SBTC invites Southern Baptists to add church planting, revitalization in Texas to summer plans
Dallas city skyline, Dallas, Texas, the Dallas part of the Dallas/FortWorth Metroplex





DALLAS—As Dallas hosts next year’s annual meeting of Southern Baptists, the Southern Baptists of Texas Convention is extending an invitation for churches to bring mission teams as well as messengers.

Whether it is the week leading up to the June 12-13 meeting, extending their trip into the next week or finding another time frame later in the summer, mission volunteers will find plenty of opportunities from which to choose throughout the state.

“In 2018 we will have opportunities for churches in other states to get a taste of foreign missions in Texas along with some Texas BBQ,” stated Barry Calhoun, SBTC director of missions mobilization. “There will be vision tour opportunities in key cities in June for pastors, mission leaders and church members as they visit our state.”

With more than 28 million people in the state and 18 million of those lost and without Christ, Calhoun said the 25,000 to 40,000 people moving to Texas every month increases that ratio.

“We can’t plant enough churches to keep pace with the population growth, so we need other states partnering in Texas to help us reach the nations that have come to us,” he stated.

The Reach Houston Initiative combines church planting and revitalization in the fourth largest city in the United States. Houston is home to more than 350 ethno-linguistic people groups speaking more than 220 languages, making it the most diverse city in North America.
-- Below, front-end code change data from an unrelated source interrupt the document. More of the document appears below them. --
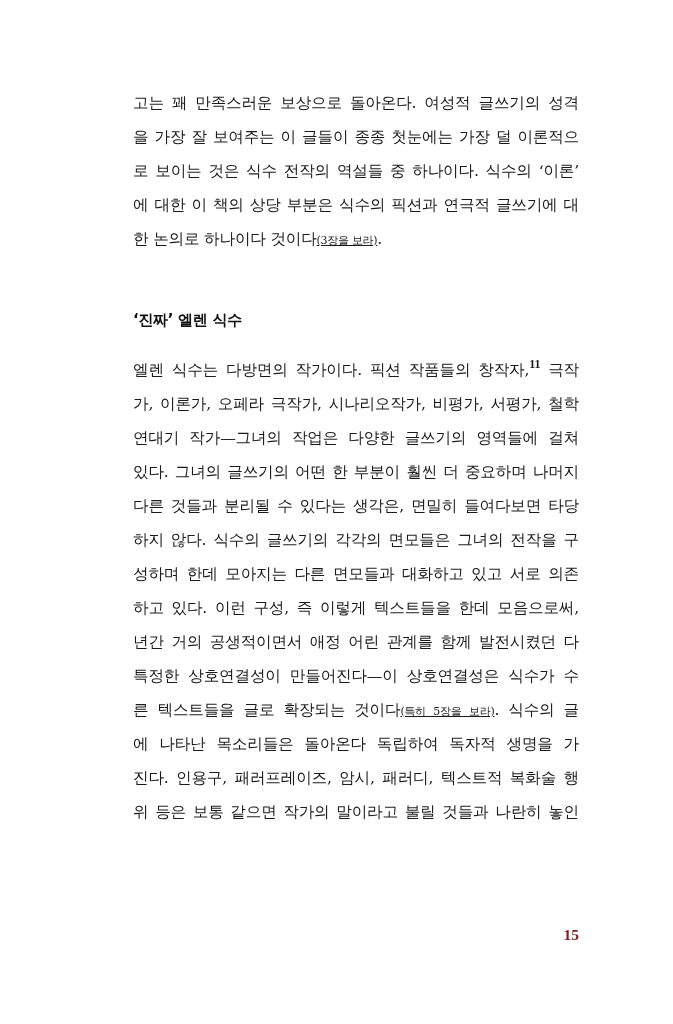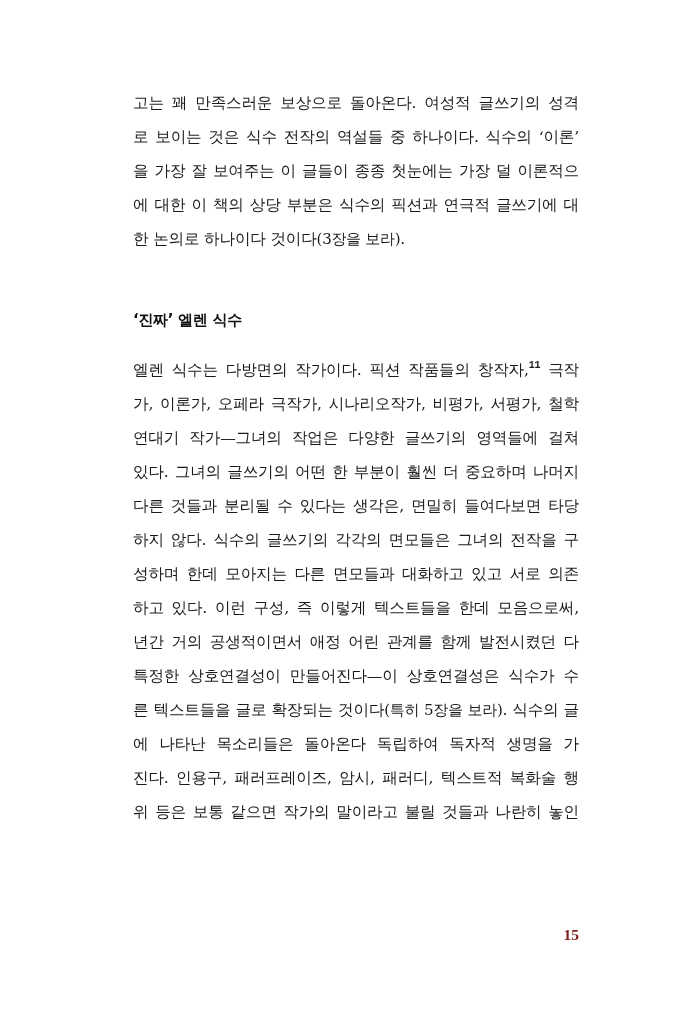"로 보이는 것은 식수 전작의" span.line { order: before "을 가장 잘 보여주는 이" -> after "을 가장 잘 보여주는 이" }
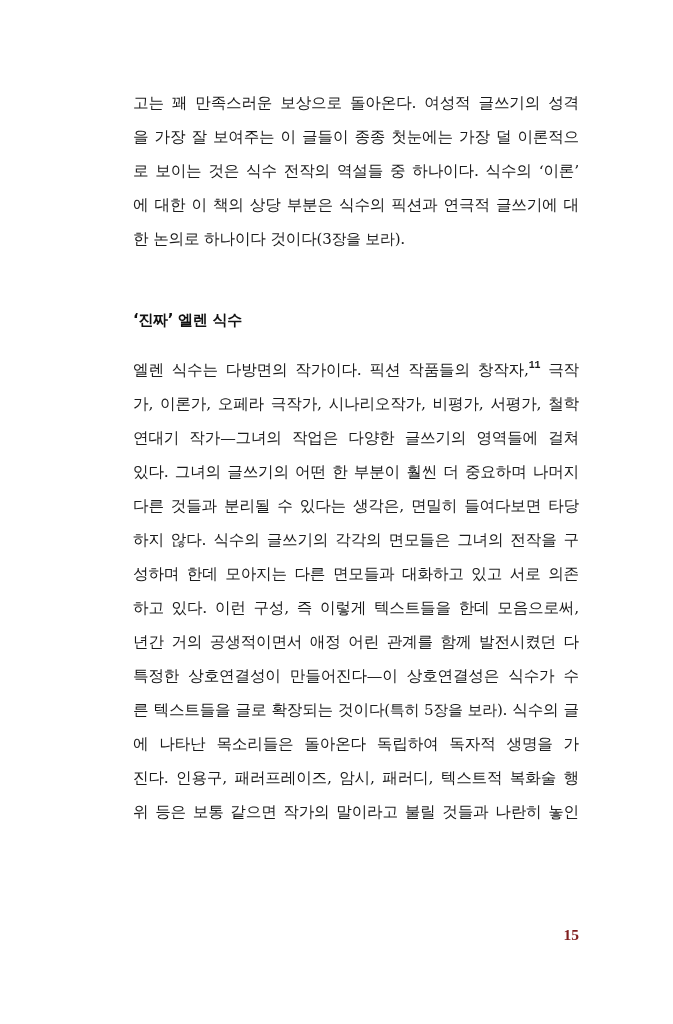"(3장을 보라)" .small { font-size: 15px -> 11px; text-decoration: none -> underline }
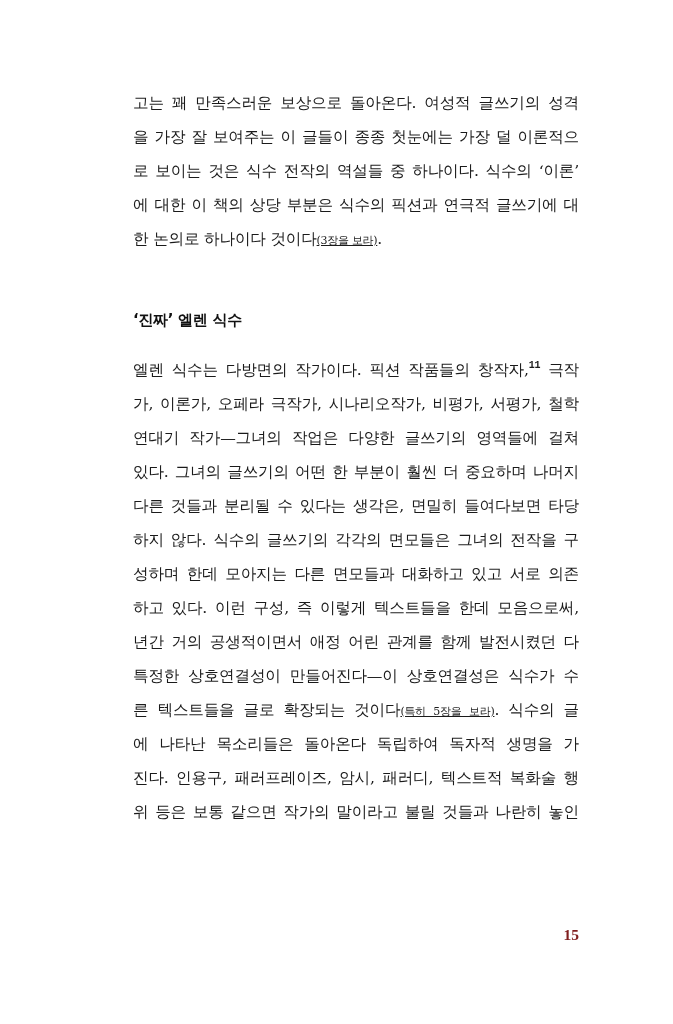"11" .sup { font-family: Liberation Mono, monospace -> Liberation Serif, serif; font-size: 10px -> 12px }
“We also have the longest border of any southern state,” Calhoun said, “and our borderland strategy helps to carry the gospel of Christ into Mexico from the Rio Grande Valley to El Paso, without us ever crossing the border as part of our Reach Houston and Borderlands Reach initiatives.”
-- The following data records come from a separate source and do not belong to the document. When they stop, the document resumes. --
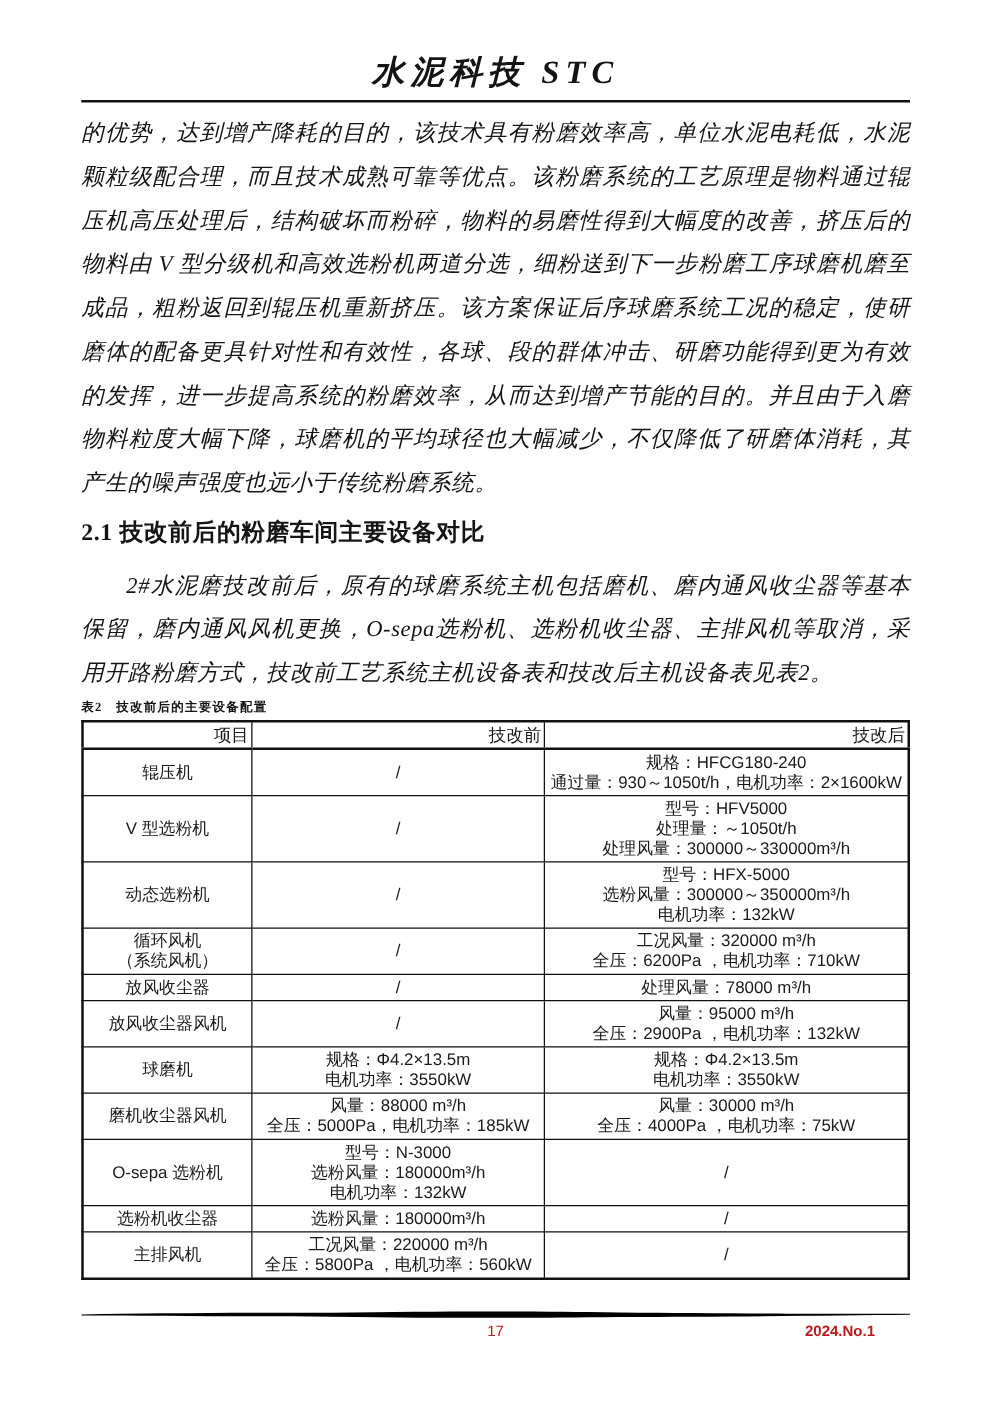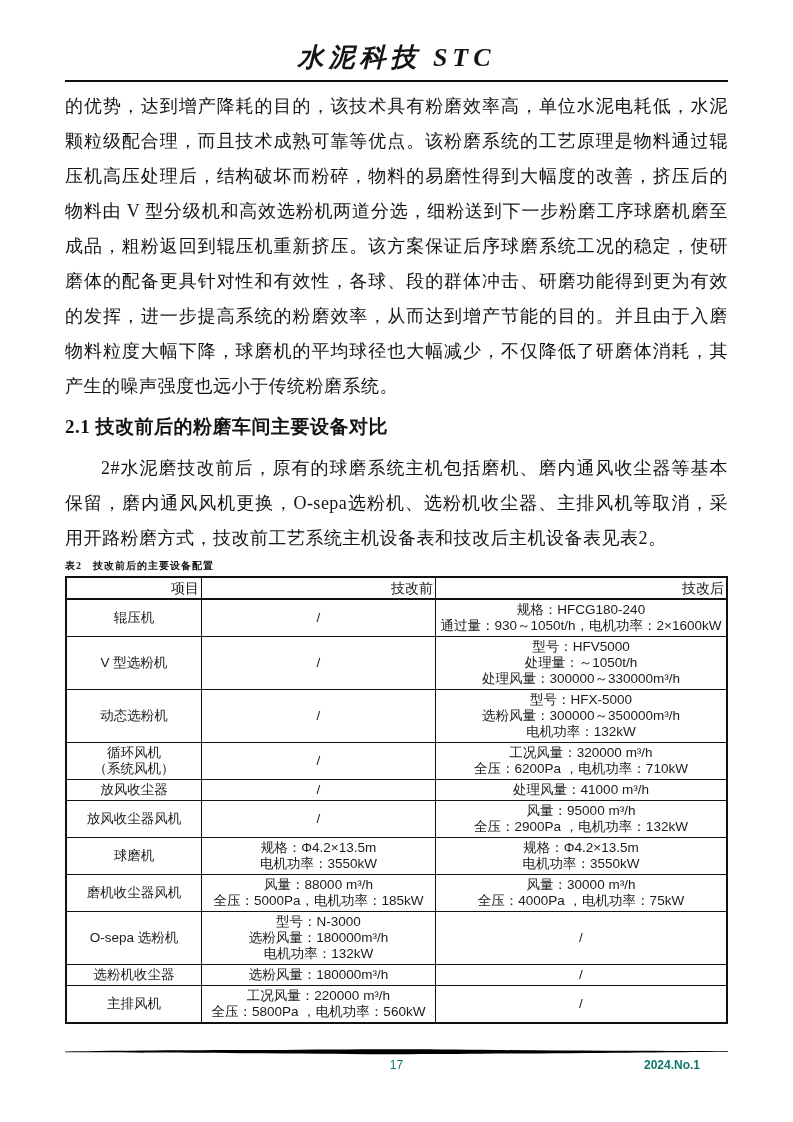"的优势，达到增产降耗的目的，该技术具有粉磨效率高，单位水泥电耗低，水泥颗粒级配合" .body-para { font-style: none -> italic }
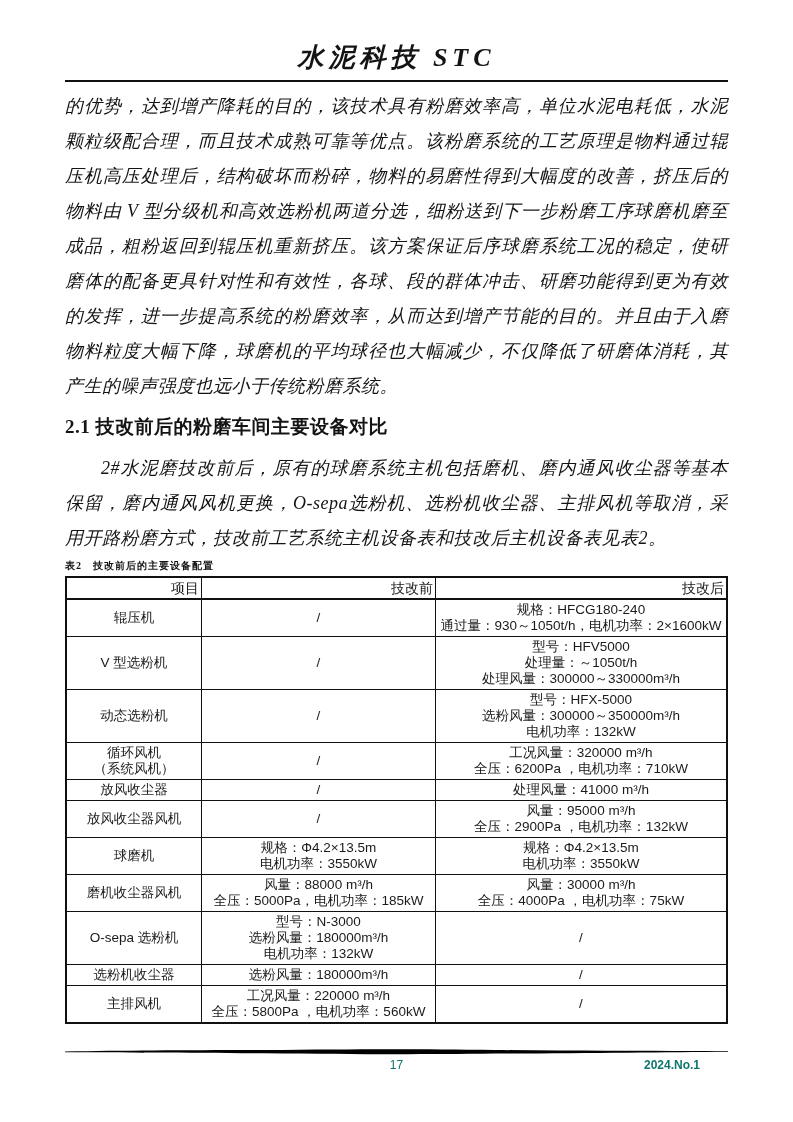"处理风量：41000 m³/h" div.cell-line { text: 41000 -> 78000 }
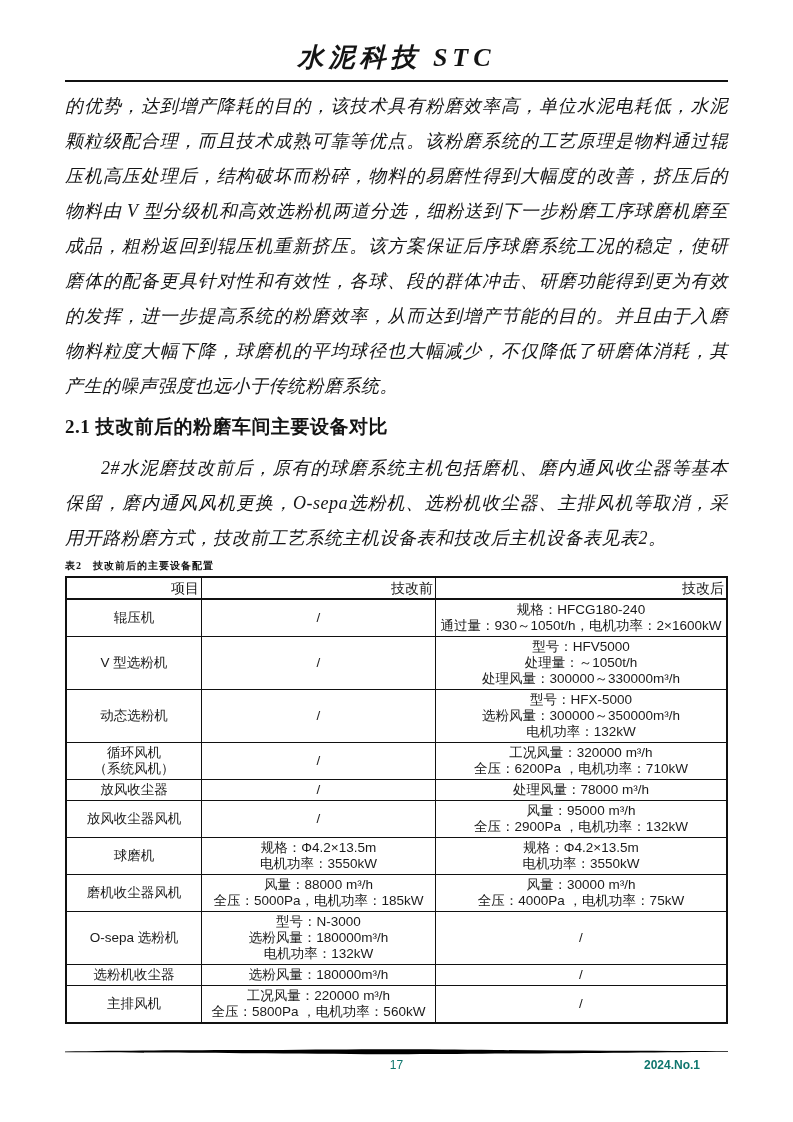"17" .footer-row { color: #0f766e -> #b91c1c }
With more than 300 languages spoken in Texas, mission team volunteers can make use of the 1Cross app produced by SBTC as an evangelistic tool for sharing the message of the gospel in multiple languages. The three-minute gospel testimonies in video form feature native speakers, making it possible to overcome a language barrier when witnessing.

Prior to the SBC meeting, pastors can take advantage of training for revitalization and replanting. Mark Clifton, senior director of replanting at the North American Mission Board, said the June 9-10 lab will feature “actual practitioners leading conferences and breakouts on every aspect of how to replant a dying church for God’s glory.”
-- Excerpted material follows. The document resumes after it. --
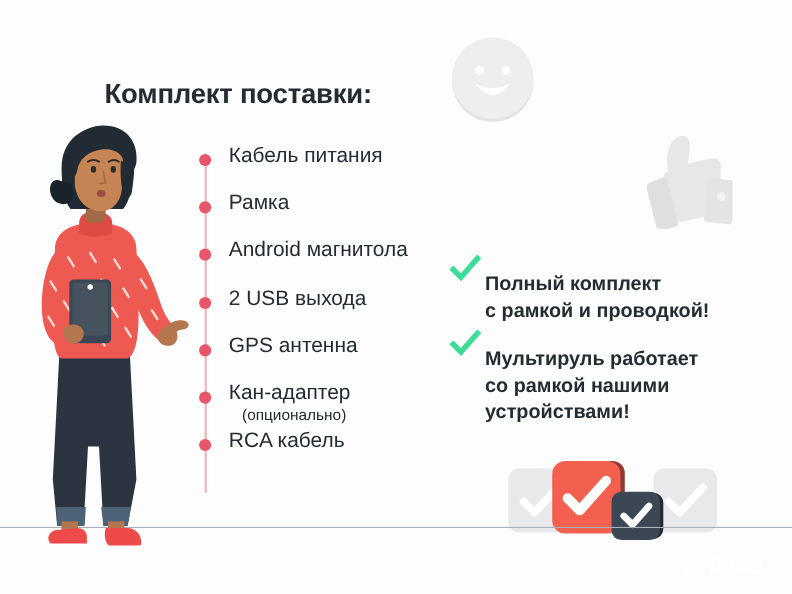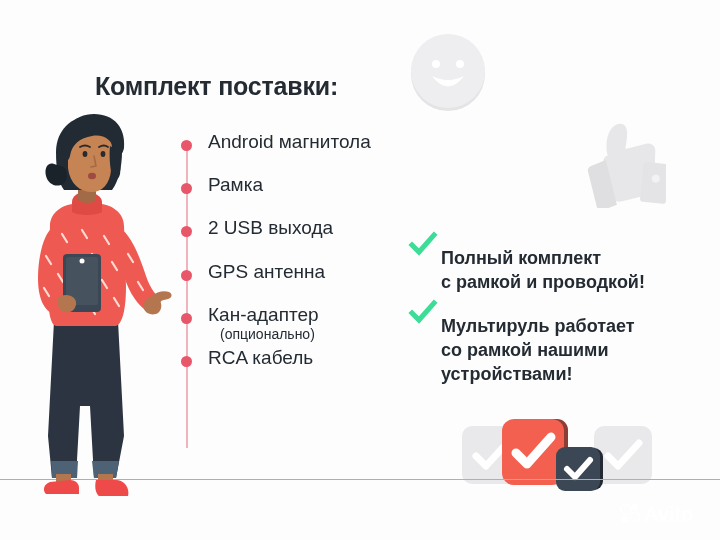"Кабель питания" div.bullet-row { html: none -> <div> <div></div> <div>Кабель питания</div> </div> }
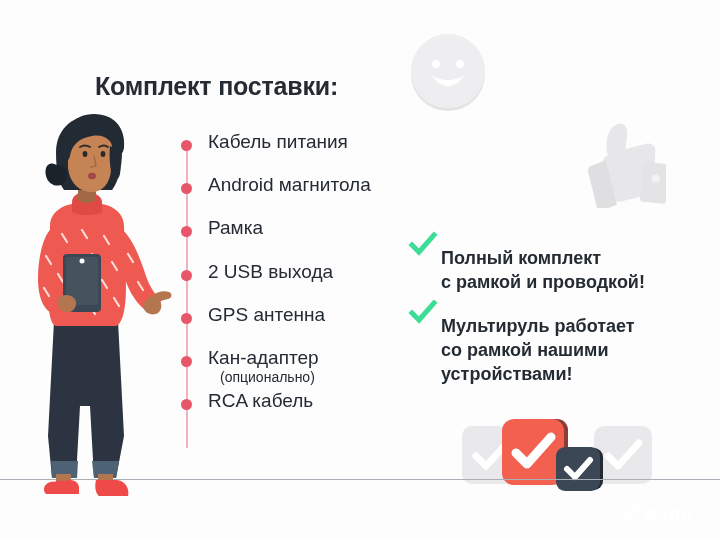"Android магнитола" div.bullet-row { order: before "Рамка" -> after "Рамка" }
Participants may include “a pastor who is in a church that is really declining, a pastor who thinks he might want to enter this type of ministry and help replant dying churches, or a pastor whose church would like to be a supporting, sponsoring or sending church to help recover churches that are about to die,” Clifton said.

After the first day’s training on June 9 at Criswell College in Dallas, the pastors will spread out across the Dallas-Fort Worth area to worship with churches being replanted or revitalized as well as hear their strategy over lunch. The closing session moves to Texas Stadium in Arlington prior to the Harvest America crusade featuring Greg Laurie.

NAMB President Kevin Ezell appealed for thousands of volunteers to be a part of proclaiming the name of Jesus in Dallas. “What if we left Dallas next June and people were talking more about the impact we had for Christ than they were about the fact that we held an annual meeting?” asked NAMB President Kevin Ezell.

“Our revitalization and replanting lab, the Crossover Crusade partnership with Harvest America and mission opportunities with Texas churches will be among the many ways Southern Baptists can make that happen.”

Details of opportunities for mission teams will be posted at sbtexas.com/mobilization.